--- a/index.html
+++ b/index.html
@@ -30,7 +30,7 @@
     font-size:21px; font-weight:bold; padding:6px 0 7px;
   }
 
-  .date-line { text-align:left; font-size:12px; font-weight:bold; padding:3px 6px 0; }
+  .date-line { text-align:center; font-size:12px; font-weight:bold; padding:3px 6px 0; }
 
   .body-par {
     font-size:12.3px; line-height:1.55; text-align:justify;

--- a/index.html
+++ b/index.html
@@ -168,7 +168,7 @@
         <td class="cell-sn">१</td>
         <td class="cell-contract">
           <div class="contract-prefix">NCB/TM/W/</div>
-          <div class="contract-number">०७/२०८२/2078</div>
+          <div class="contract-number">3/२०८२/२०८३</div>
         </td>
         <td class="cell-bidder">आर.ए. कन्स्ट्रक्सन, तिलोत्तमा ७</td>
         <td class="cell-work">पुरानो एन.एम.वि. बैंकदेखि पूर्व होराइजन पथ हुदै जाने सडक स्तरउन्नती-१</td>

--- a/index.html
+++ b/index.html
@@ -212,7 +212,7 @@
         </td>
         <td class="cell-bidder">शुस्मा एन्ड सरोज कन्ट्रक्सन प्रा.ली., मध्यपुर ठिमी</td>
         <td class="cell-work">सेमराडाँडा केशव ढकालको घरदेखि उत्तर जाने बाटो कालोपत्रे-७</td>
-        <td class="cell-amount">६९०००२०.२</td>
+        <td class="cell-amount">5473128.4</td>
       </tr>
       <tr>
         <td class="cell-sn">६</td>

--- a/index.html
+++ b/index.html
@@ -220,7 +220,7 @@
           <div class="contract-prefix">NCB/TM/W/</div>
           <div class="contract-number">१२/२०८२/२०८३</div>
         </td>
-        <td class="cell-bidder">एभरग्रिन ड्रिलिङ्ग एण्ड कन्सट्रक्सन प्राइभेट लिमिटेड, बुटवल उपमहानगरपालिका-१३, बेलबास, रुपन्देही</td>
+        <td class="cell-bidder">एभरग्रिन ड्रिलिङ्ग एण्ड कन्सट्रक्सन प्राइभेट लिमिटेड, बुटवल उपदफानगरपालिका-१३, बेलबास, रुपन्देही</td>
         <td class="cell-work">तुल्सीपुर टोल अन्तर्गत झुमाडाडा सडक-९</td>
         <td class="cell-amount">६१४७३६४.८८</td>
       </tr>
⁂
◆ **TASK DETAILS**: Reproduce each line of the material in which the string "date" occurs.

◆ **EXERCISE SOLUTION**:
-  .date-line { text-align:left; font-size:12px; font-weight:bold; padding:3px 6px 0; }
+  .date-line { text-align:center; font-size:12px; font-weight:bold; padding:3px 6px 0; }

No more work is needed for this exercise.